Manuel Velez was arrested in 2005 and convicted in 2008 in Brownsville, Texas, of murdering the one-year-old son of his then-girlfriend. But the prosecutor’s medical expert’s records contained clear proof that the head injuries the baby sustained occurred when Velez was nowhere near the child. At the time that the baby received the fatal injuries, Velez was working construction in Tennessee, a thousand miles away. Velez’s court-appointed attorney didn’t discover or use this evidence, or do anything to build the medical timeline that proved Velez’s innocence.
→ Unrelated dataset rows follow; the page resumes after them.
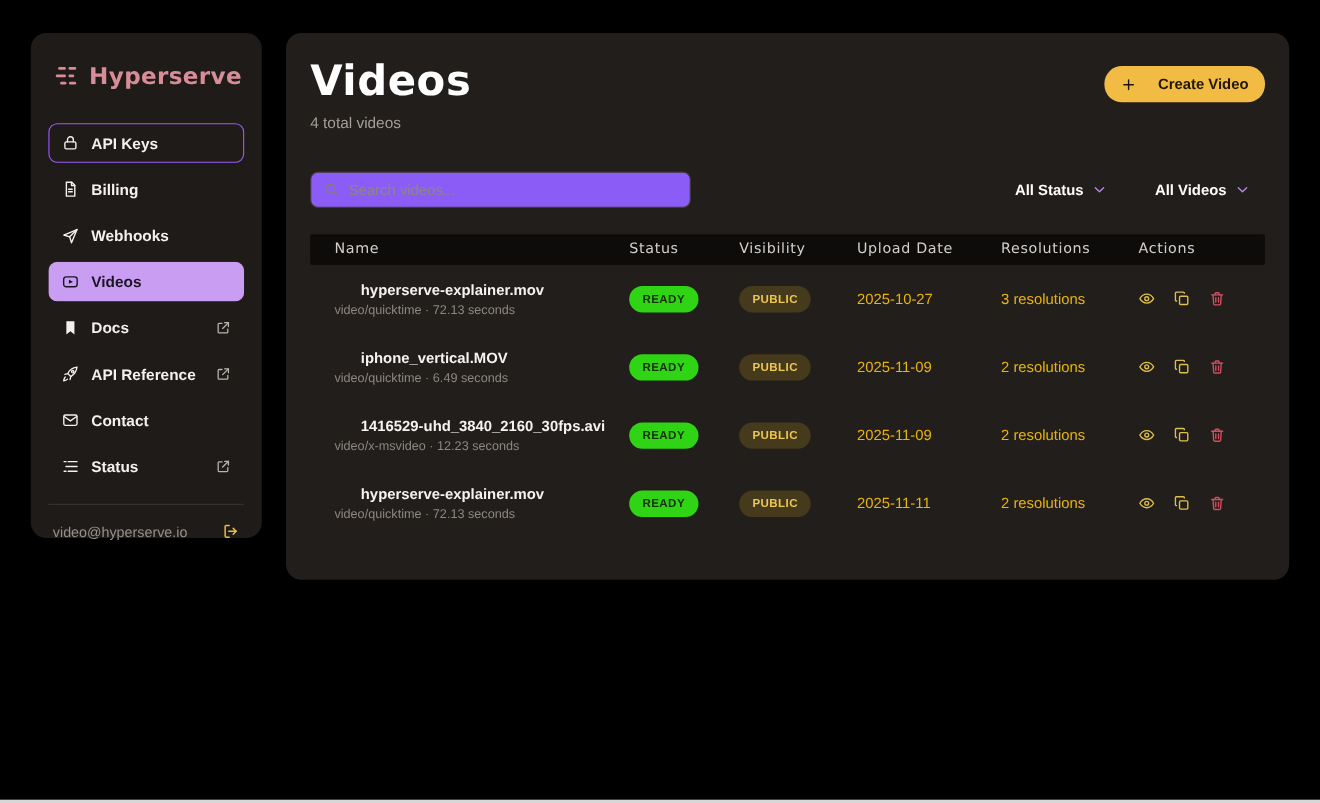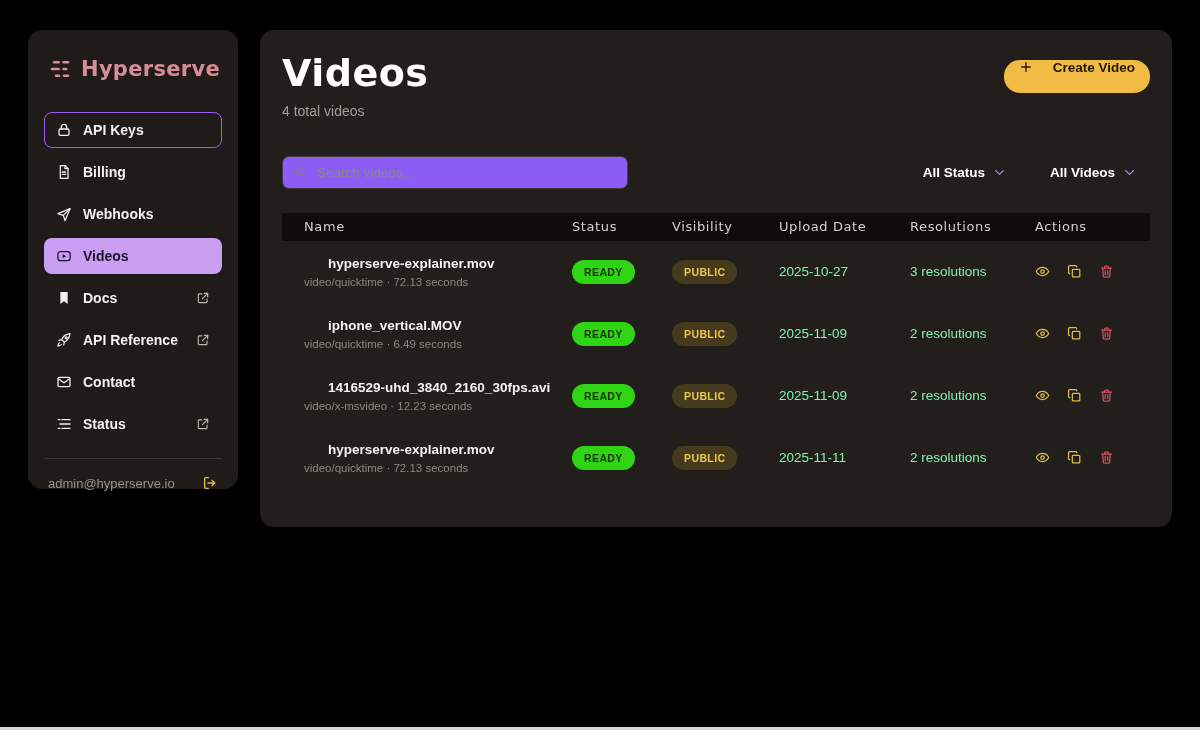"Create Video" .create-btn { align-items: none -> center }
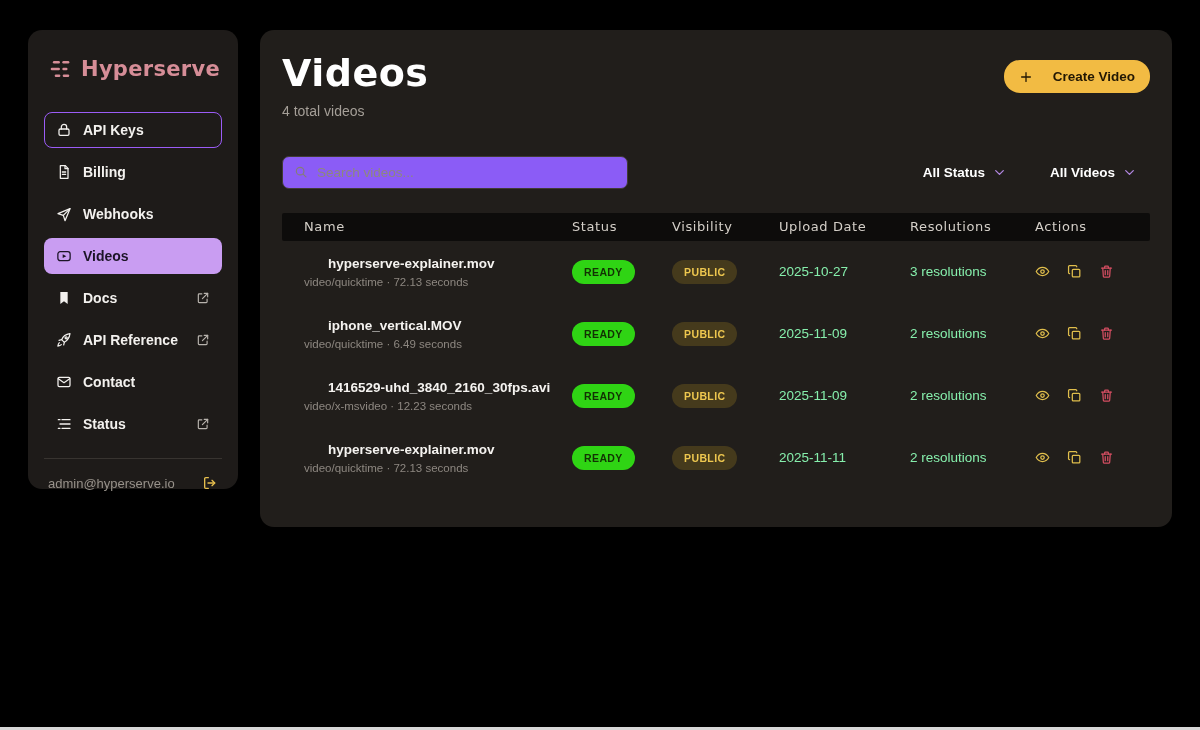"2025-10-27" .cell-text { color: #86efac -> #eab308 }
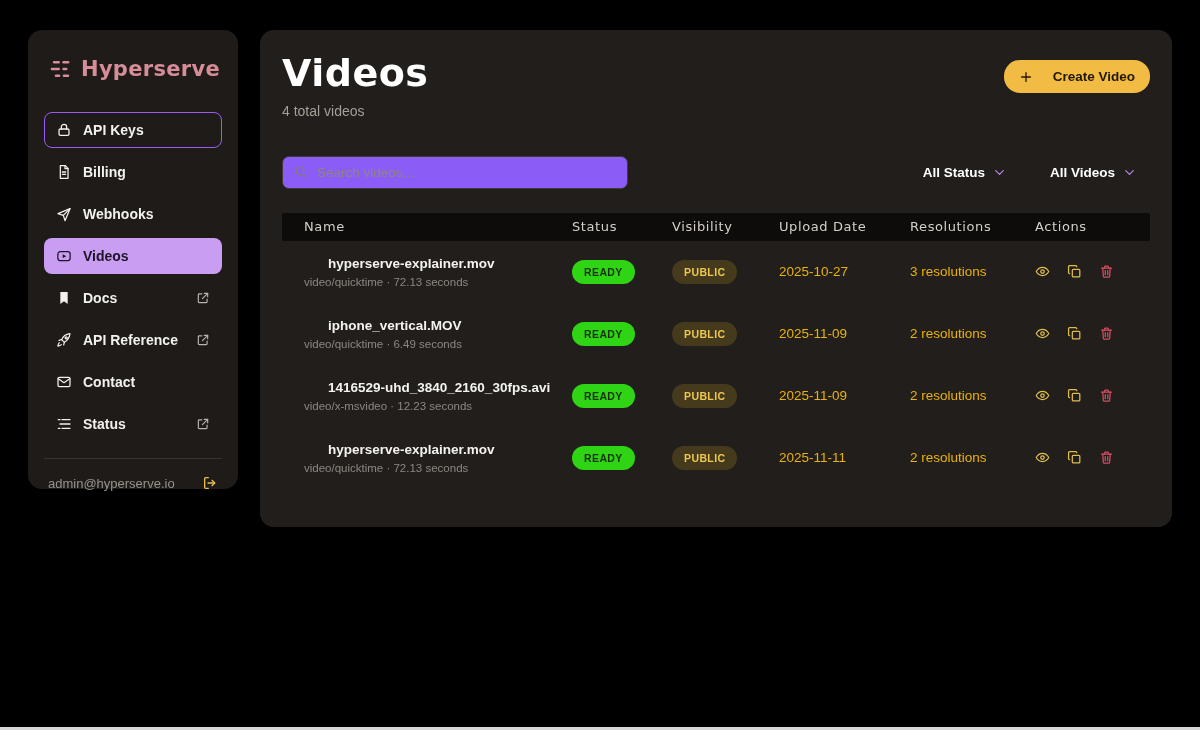"admin@hyperserve.io" span.footer-email { text: admin@hyperserve.io -> video@hyperserve.io }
Nor did the lawyer discover and present the testimony of the many witnesses who said the girlfriend threw, hit, and dropped the baby and abused her children, while Manuel was never physically rough and always peaceful. The lawyer also bungled his challenge to the typewritten statement that police persuaded Velez to sign, which said he had mistreated the child. Velez was unable to read the statement, which was written in English. Velez’s primary language is Spanish; he is functionally illiterate in both English and Spanish. His IQ is 65.
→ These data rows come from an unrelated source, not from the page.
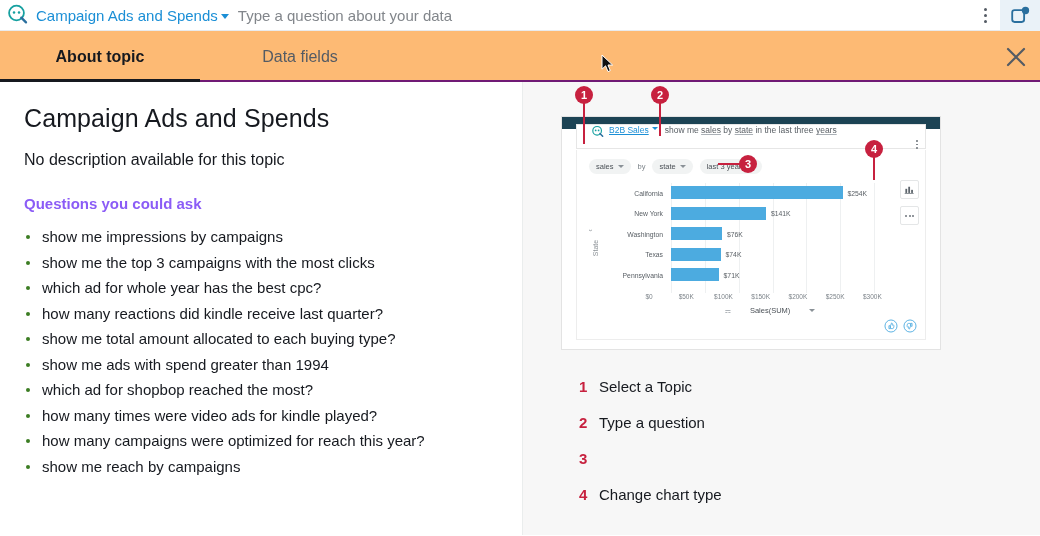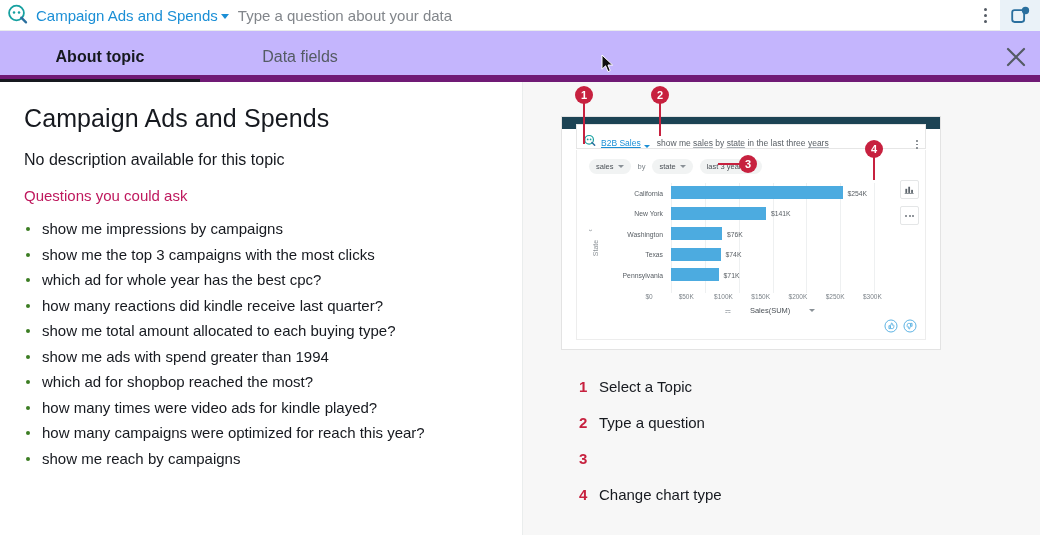"About topic" .tabbar { background: #c4b5fd -> #fdba74; border-bottom: 7px solid #701a75 -> 2px solid #701a75 }
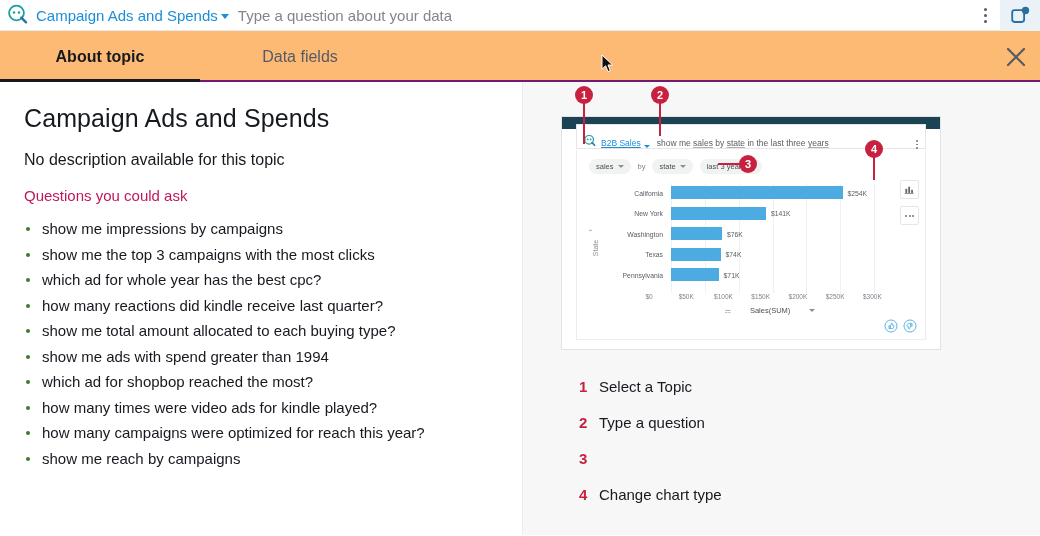"B2B Sales" .shot-searchbar { align-items: flex-end -> flex-start; padding-left: 6px -> 14px }
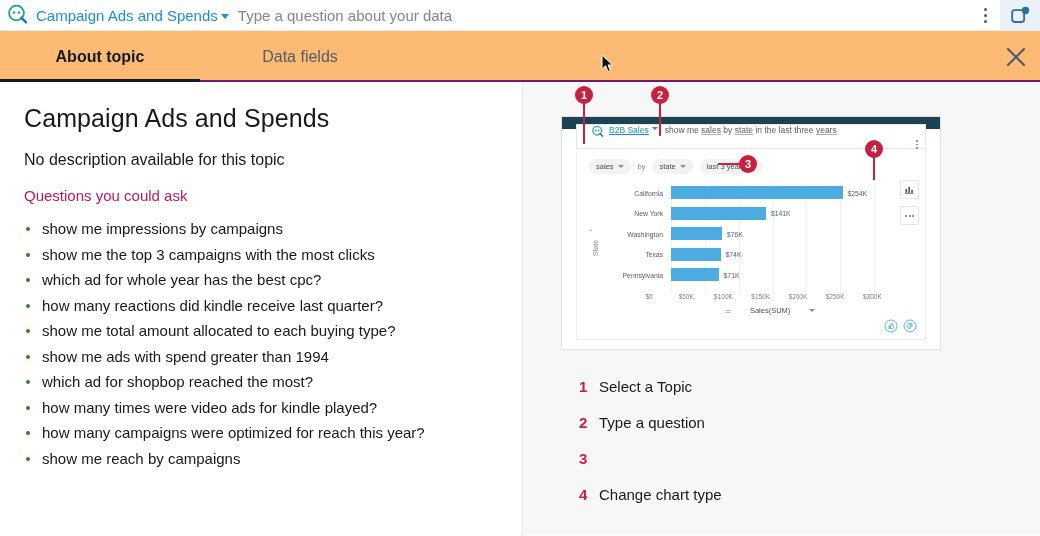"Questions you could ask" .section-head { color: #be185d -> #8b5cf6; font-weight: normal -> bold; margin-top: 18px -> 26px }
After his conviction, Manuel received the death penalty, largely because a state prison expert presented false testimony to persuade the jury that Manuel would pose a danger to society if given life without parole instead.

“We should be ashamed of the errors that put Manuel on the brink of execution He is far from the only innocent person to receive a death sentence,” said Stull. “A recent study estimated that, conservatively, 1 in every 25 people sentenced to death in the United States is innocent. In such a broken system of justice, we are foolish and cruel to continue capital punishment.”

In 2008, Maurie Levin, a law professor tracking ongoing capital cases, noticed Velez’s case and was concerned that an intellectually disabled man had just been sentenced to death. She alerted the ACLU and the American Bar Association’s Capital Representation Project, which in turn recruited Carrington, Coleman, Sloman & Blumenthal, LLP, and Lewis, Roca, Rothberger LLP, whose work was instrumental in proving Velez’s innocence. Without Levin’s intervention, Velez could still be on death row or dead by lethal injection.

Even after Velez’s conviction was overturned, and in the face of overwhelming evidence of his innocence, the State refused to dismiss the murder charge against him unless he took a plea. Velez pleaded no contest to a lesser charge of injury to a child rather than face a new trial that could be plagued by the same injustices that sent him to death row.